- [WHAT IS REQUIRED]:
Retype the data exactly, from its first line to the line containing "position: absolute; right: 0;", including both, and skip any picture.

- [Excerpts from a dataset]:

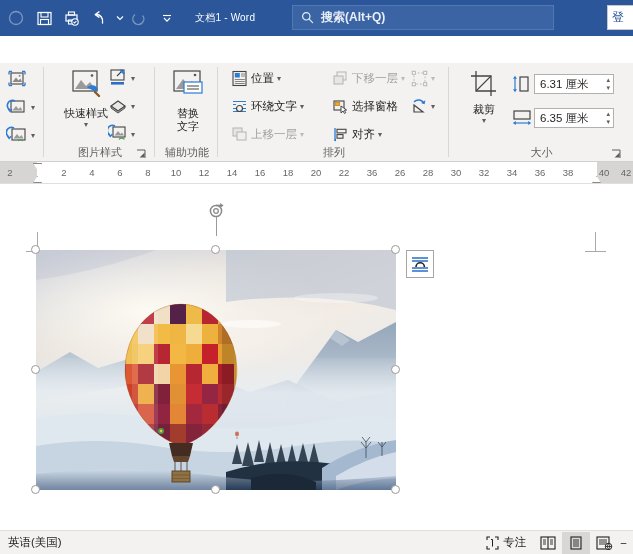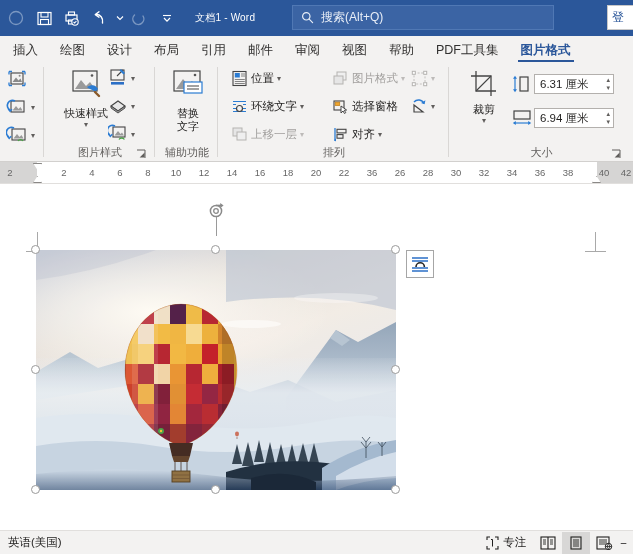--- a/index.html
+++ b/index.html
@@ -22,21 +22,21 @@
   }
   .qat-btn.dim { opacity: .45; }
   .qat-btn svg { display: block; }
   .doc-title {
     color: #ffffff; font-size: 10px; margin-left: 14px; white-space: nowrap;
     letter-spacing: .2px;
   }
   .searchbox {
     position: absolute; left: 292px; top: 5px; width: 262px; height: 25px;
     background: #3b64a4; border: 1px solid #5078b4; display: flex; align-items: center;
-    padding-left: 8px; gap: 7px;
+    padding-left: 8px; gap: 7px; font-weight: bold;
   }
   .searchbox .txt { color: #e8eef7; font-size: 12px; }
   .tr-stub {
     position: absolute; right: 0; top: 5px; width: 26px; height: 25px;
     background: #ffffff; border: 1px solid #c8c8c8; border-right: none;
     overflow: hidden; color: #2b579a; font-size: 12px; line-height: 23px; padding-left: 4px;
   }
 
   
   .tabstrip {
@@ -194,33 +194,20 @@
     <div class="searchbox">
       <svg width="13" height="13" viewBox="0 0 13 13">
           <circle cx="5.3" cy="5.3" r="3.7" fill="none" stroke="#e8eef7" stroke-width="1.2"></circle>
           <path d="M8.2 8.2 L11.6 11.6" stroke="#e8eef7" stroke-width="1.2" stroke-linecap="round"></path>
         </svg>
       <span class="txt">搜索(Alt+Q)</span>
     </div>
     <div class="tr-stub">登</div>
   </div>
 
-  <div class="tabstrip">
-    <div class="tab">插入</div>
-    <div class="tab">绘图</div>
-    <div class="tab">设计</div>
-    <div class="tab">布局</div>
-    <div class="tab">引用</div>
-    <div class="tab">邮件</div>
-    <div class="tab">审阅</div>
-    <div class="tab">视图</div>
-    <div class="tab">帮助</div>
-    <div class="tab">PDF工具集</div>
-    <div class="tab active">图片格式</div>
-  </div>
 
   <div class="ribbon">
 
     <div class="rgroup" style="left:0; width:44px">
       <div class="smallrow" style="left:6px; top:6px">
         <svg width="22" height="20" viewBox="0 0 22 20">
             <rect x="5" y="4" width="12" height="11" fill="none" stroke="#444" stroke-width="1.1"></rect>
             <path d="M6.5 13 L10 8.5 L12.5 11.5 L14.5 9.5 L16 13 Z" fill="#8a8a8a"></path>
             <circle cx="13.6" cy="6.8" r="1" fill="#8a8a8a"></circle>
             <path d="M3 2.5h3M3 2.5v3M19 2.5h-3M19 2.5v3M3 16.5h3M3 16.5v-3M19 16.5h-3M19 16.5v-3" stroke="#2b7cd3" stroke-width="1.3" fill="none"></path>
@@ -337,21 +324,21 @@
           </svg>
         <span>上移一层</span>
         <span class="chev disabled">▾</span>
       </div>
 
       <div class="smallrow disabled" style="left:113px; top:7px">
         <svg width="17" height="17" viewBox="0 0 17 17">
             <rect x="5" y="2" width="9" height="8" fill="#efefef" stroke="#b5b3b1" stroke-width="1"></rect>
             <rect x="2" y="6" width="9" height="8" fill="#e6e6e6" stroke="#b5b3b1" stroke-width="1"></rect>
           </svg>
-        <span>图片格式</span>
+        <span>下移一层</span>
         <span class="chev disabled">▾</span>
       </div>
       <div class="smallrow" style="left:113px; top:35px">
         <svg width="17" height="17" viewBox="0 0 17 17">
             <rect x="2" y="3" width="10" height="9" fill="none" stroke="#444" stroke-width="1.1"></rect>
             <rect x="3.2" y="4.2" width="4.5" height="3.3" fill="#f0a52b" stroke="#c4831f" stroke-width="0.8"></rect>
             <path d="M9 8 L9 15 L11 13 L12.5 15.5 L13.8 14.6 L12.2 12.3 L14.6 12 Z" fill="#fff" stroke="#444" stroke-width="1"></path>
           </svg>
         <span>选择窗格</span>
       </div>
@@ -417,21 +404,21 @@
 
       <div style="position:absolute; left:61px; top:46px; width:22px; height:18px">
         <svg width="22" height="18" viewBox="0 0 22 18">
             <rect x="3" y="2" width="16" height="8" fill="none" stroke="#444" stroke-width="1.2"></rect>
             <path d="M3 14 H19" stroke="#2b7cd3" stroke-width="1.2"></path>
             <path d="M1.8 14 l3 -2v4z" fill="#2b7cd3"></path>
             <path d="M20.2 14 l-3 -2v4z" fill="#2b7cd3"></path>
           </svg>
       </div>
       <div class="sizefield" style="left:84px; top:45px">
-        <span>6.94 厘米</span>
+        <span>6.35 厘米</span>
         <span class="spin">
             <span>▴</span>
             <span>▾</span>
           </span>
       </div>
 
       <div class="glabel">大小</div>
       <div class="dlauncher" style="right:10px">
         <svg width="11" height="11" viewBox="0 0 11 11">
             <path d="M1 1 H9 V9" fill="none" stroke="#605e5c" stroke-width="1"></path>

- [SOLUTION BELOW]:
--- a/index.html
+++ b/index.html
@@ -22,21 +22,21 @@
   }
   .qat-btn.dim { opacity: .45; }
   .qat-btn svg { display: block; }
   .doc-title {
     color: #ffffff; font-size: 10px; margin-left: 14px; white-space: nowrap;
     letter-spacing: .2px;
   }
   .searchbox {
     position: absolute; left: 292px; top: 5px; width: 262px; height: 25px;
     background: #3b64a4; border: 1px solid #5078b4; display: flex; align-items: center;
-    padding-left: 8px; gap: 7px;
+    padding-left: 8px; gap: 7px; font-weight: bold;
   }
   .searchbox .txt { color: #e8eef7; font-size: 12px; }
   .tr-stub {
     position: absolute; right: 0; top: 5px; width: 26px; height: 25px;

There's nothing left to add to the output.